Lawyers of his caliber speak only when they’re prepared to do so. I knew better than to prompt him.

“They have a phrase down south, the same as no difference at all.  Well, when I was your age—or the same as no difference at all—just out of law school like you, I went to work down there, in the South. You know that.  Funny thing, I hear it called the Civil Rights Era and sometimes it sounds pompous and sometimes rueful and sometimes all wrong and sometimes just right. …we were a band of youngsters, exactly what the government wanted—idealistic wise-asses, acid to the segregationists’ base, brand-new knives just hankering to get at something that badly needed stabbing.  But you know the kind of work we did, probably even how dangerous it was.”

That work was legendary, so the implied question was rhetorical and I waited in the Bookbinder hush.

“It was a hothouse atmosphere.  Maybe you can imagine.  There were three young women among us.  We felt protective of them, worried over them, even though they were all reading Betty Friedan.  Couples formed.  You know. Danger, intensity, the common cause, the absence of air-conditioning, youth—it was inevitable.”

“You—?”

His look silenced me.  This was to be a monologue, a lecture, momentous and unprecedented, delivered by a father to a son he supposed was like himself—or at least the same as no difference at all.

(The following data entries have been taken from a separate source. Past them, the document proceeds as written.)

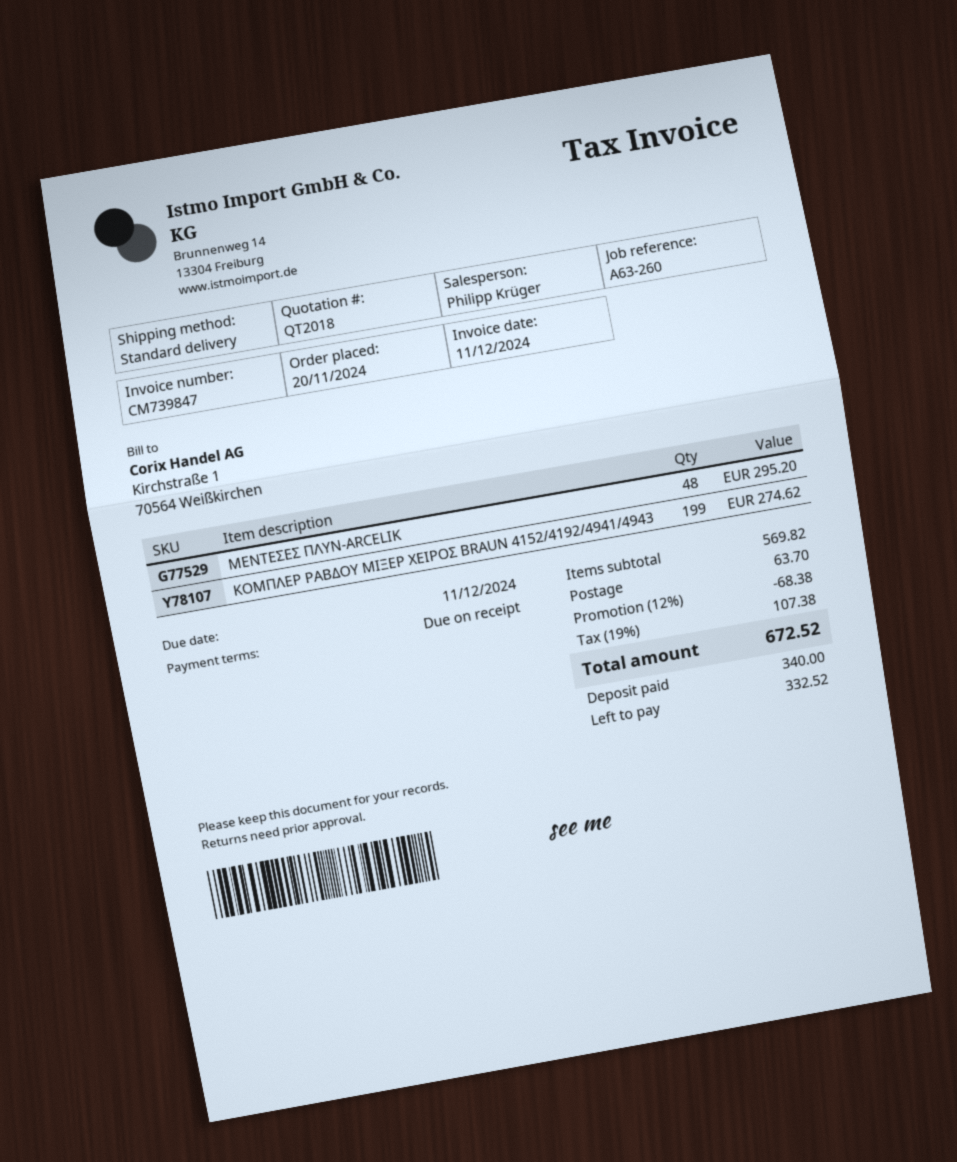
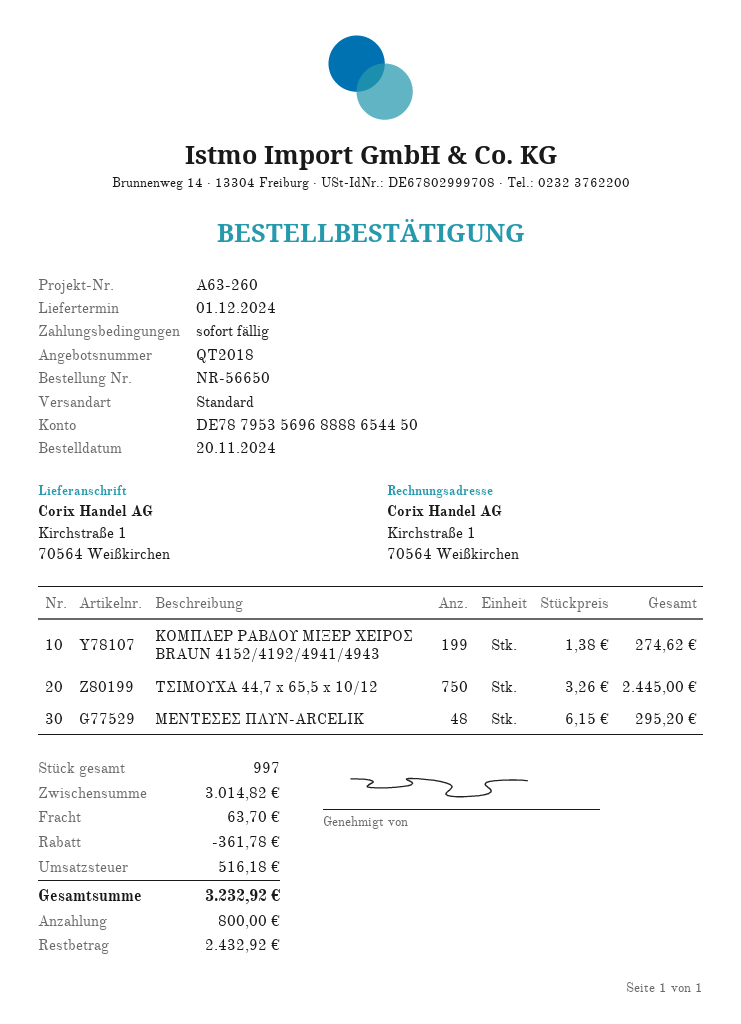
ΤΣΙΜΟΥΧΑ 44,7 x 65,5 x 10/12: none -> 750 for 2445.00
subtotal: 569.82 -> 3014.82
discount: 68.38 -> 361.78
tax: 107.38 -> 516.18
total: 672.52 -> 3232.92
deposit: 340.00 -> 800.00
balance: 332.52 -> 2432.92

“We were lawyers in love with the Law; justice was in our titles and our blood.”  He indicated his empty wineglass.  “We were a little inebriated with it but not so naïve that we didn’t know we were…”  He looked up at me almost defiantly.  “She was beautiful, just a beautiful person.  And a firebrand.  Burning, brilliant.  But, as I say, we were lawyers and we knew we were on an adventure, a crusade, that it was all real enough but at the same time not real at all, not real the way our lives would eventually be.  Afterwards.  So everything was provisional, we thought. And that’s why we made the contract, she and I.  We would be lovers until it was over, until we left the South.  That way there’d be no recriminations, no hurt feelings, no confusion.  We thought it would free us and it did.  We were as passionate as we could be and maybe it was because we knew it was temporary so there was no point in holding anything back, in pacing ourselves.  I wanted to be with her every minute.  I’d find opportunities to brush by her, smell her hair…it was like that,” he said slowly and so sadly.  I guessed at the unstated corollary:  and it was never like that again.

He fetched up another elephantine groan.  “And when it was finally over, when we were pulling up stakes, I waited for her to say something about our agreement, our commitment not to make a commitment, the contract we’d signed before hopping into bed.  But she was obviously detaching herself and, though I waited and even hoped, I followed suit, couldn’t bring myself even to mention it.  Why?  I was too in love to risk it.  I know that doesn’t sound sensible, but that’s how it was.  I didn’t want to spoil things and have her throw the contract in my face and, well, maybe I thought too that this wasn’t real life and didn’t have the balls to put it to the test.”

I sat still, in case there was going to be more.

He looked at me sheepishly, one more unprecedented expression. “Any questions?”

“A few,” I said.

“Okay.  Shoot.”

“Did this have anything to do with the three marriages?”

He gulped some water.  “Probably,” he  allowed and I could see it was hard for him.

“Did you ever see her again?”

“Once.”

Now that he’d gotten it all out, his gasp of romanticism, he’d turned monosyllabic.

“And?”

“We met a dozen years ago.”  He looked around.  “A place like this.”

I calculated.   He had just left my mother twelve years ago.  “And so?”

“Married.  Happily, I think.  Two daughters. Stopped practicing after the second was born.”  He couldn’t even bear to incarnate her as a pronoun.

I pushed.  “And?”

“And she told me the terrible thing I wanted to hear and didn’t want to hear.  That she’d been waiting for me to say something.  That’s all.”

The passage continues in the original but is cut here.